Examples


The main idea behind immortal is to keep up and running services forever even if the server is rebooted the service should be started and based on the requirements probably the services may start in sequence by waiting for others to start, wait some seconds before starting, etc, but at the end the idea remains, “run something forever” and in case exist just restart it.

Doing this could be tricky, mainly because if you just want to launch your service/worker/daemon, etc you may not want to spend to much time understanding how to properly launch something in the operating system your company is using. Probably you just join a new team and when are about to deploy, found out that the production servers are not using the OS you were used to besides they don’t support/have your known supervisor, have a mix of init/upstart scripts or in the best case, they are using daemontools/runit.

In order to simplify this process across environments/platforms and try to make a more straightforward and easy process, it is important to understand how immortaldir works, if you allready know daemontools/runit the process is very similar, and basically the most important thing to keep in mind is the directory where the configuration for your services (run.yml) will be located.

immortaldir should be started on boot time and its main function is to scan the contents of the passed directory searching for files ending in .yml so that it can invoke immortal based on the defined settings.

In case you are lucky and are using FreeBSD this can be very easily done by just adding this lines to /etc/rc.conf:

immortaldir_enable="YES"

By default will use the directory: /usr/local/etc/immortal

If you would like to use a different directory, for example /services you could add this to /etc/rc.conf:

immortaldir_path='/services'

If you are using Linux, the principle is the same but, you need to define a directory and then create or configure the system to run on boot time immortaldir, check the how to install & setup and systemd

That’s pretty much what it is needed, once immortaldir is up and running for starting a service is just a matter or copy or creating a file service.yml within the directory passed to immortaldir and to stop the service just remove the file or rename it to service.yml.off

Example running same service multiple times

Let’s say that you created a client/worker that needs to be polling or listening to events, this could be a rabbitmq/nats client, for example, and you would like to run 3 or this “workers” at the same time besides capturing logs per each one.

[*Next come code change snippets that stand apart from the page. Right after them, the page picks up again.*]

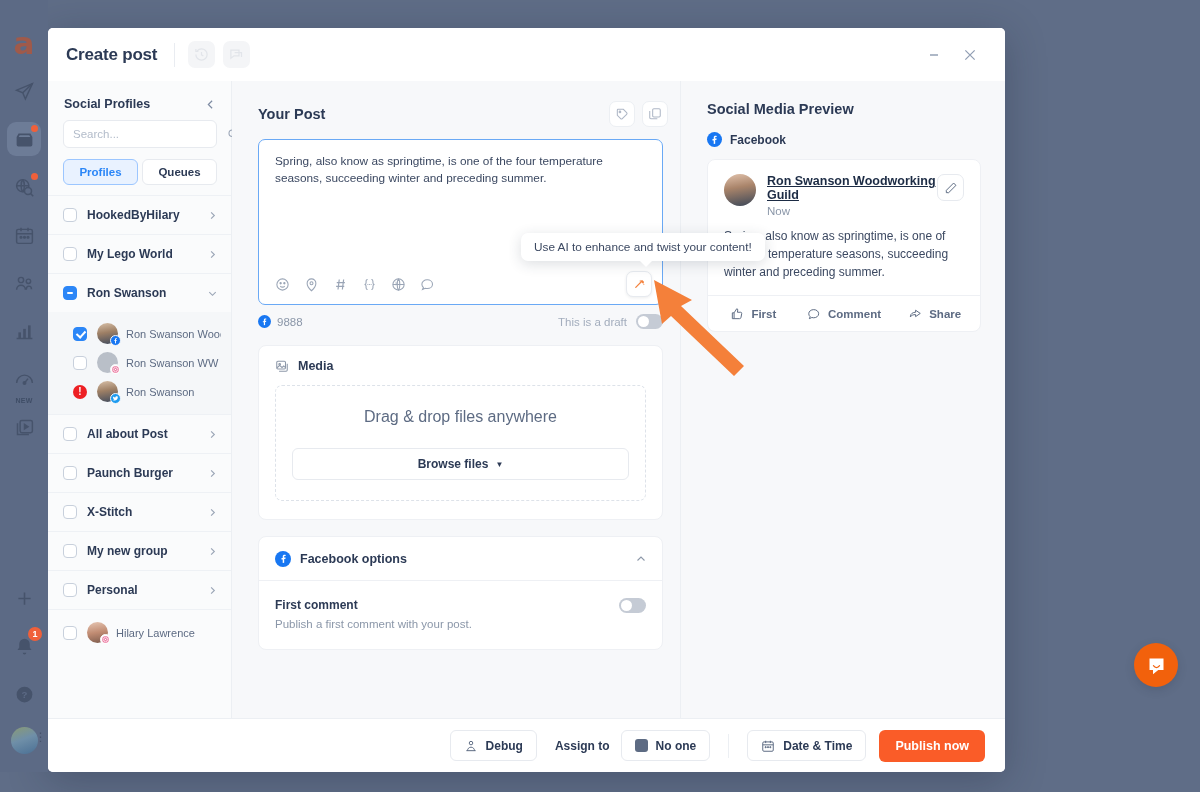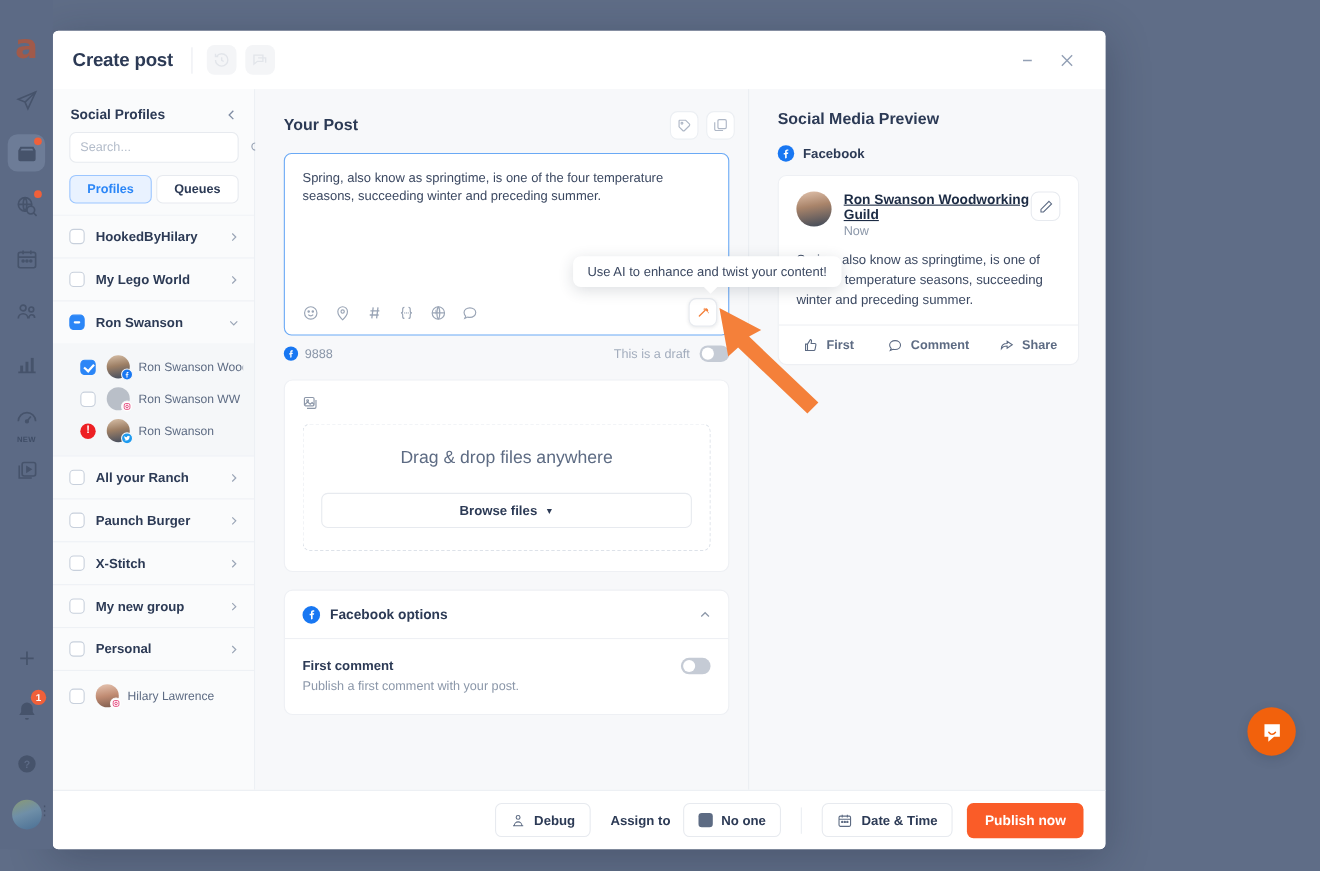--- a/index.html
+++ b/index.html
@@ -530,21 +530,21 @@
                     <path d="M21 5.9c-.7.3-1.4.5-2.2.6.8-.5 1.4-1.2 1.7-2.1-.8.4-1.6.8-2.5.9A3.8 3.8 0 0011.6 8c0 .3 0 .6.1.9-3.2-.2-6-1.7-7.9-4a3.8 3.8 0 001.2 5.1c-.6 0-1.2-.2-1.7-.5 0 1.9 1.3 3.4 3.1 3.8-.6.1-1.1.2-1.7.1a3.8 3.8 0 003.6 2.6A7.7 7.7 0 013 17.6 10.8 10.8 0 008.9 19c7 0 10.9-5.9 10.9-11v-.5c.7-.5 1.4-1.2 1.9-2z"></path>
                   </svg>
               </span>
             </span>
             <span class="nm">Ron Swanson</span>
           </div>
         </div>
 
         <div class="grow-row">
           <span class="cbox"></span>
-          <span class="nm">All your Ranch</span>
+          <span class="nm">All about Post</span>
           <span class="chev">
               <svg viewBox="0 0 24 24" fill="none" stroke="currentColor" stroke-width="2.4">
                 <path d="M9 5l7 7-7 7"></path>
               </svg>
             </span>
         </div>
         <div class="grow-row">
           <span class="cbox"></span>
           <span class="nm">Paunch Burger</span>
           <span class="chev">
@@ -687,20 +687,21 @@
         <div class="card">
           <div class="chead">
             <span class="ci">
                 <svg viewBox="0 0 24 24" fill="none" stroke="currentColor" stroke-width="1.8">
                   <rect x="3" y="4" width="15" height="13" rx="2"></rect>
                   <circle cx="8" cy="9" r="1.4"></circle>
                   <path d="M3.5 15l4.5-4 4 3.5 3-2.5 3 3"></path>
                   <path d="M21 8v11a2 2 0 01-2 2H7"></path>
                 </svg>
               </span>
+            <span class="ct">Media</span>
           </div>
           <div class="dropzone">
             <div class="dz">Drag &amp; drop files anywhere</div>
             <div class="browse">
               <span>Browse files</span>
               <span class="car">▼</span>
             </div>
           </div>
         </div>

First, you need to create the configuration file, this could be something like:

cmd: /path/to/worker -c /path/to/config
env:
    ENVIRONMENT: production
log:
    file: /var/log/wrk-1.log
    age: 86400 # seconds
    num: 7     # int
    size: 1    # MegaBytes
wait: 3 # wait 3 seconds before starting

Save the file in /etc/immortal/wrk1.yml here we are assuming that /etc/immortal is the directory you previously configured to be used with immortaldir.

After you copy or create the file, the command (/path/to/worker) will automatically be up and running, to create 2 more workers you need to create 2 more files, just remember to change the log location so that you could have logs per worker, for example content for /etc/immortal/wrk2.yml would be:

cmd: /path/to/worker -c /path/to/config
env:
    ENVIRONMENT: production
log:
    file: /var/log/wrk-2.log
    age: 86400 # seconds
    num: 7     # int
    size: 1    # MegaBytes

notice that wrk2 has no wait option, that means it will start immediately

In this example the name of the files wrk1.yml and wrk2.yml are the names that will be used to identify the process, so if you run immortalctl it will print the status for wrk1 and wrk2, is up to you the names that would like to use.

If you want to permanently stop a worker, you just need to remove the *.yml extension, for me is easy to just add the .off suffix, for example: wrk2.yml.off

If need to temporally stop but on boot time start all of then immortalctl becomes very handy, for example to stop only wrk2:

immortalctl stop wrk2

And that’s it, by typing again immortalctl it will show process that are up and down with some extra details like the uptime, downtime and the command they suppose to be running.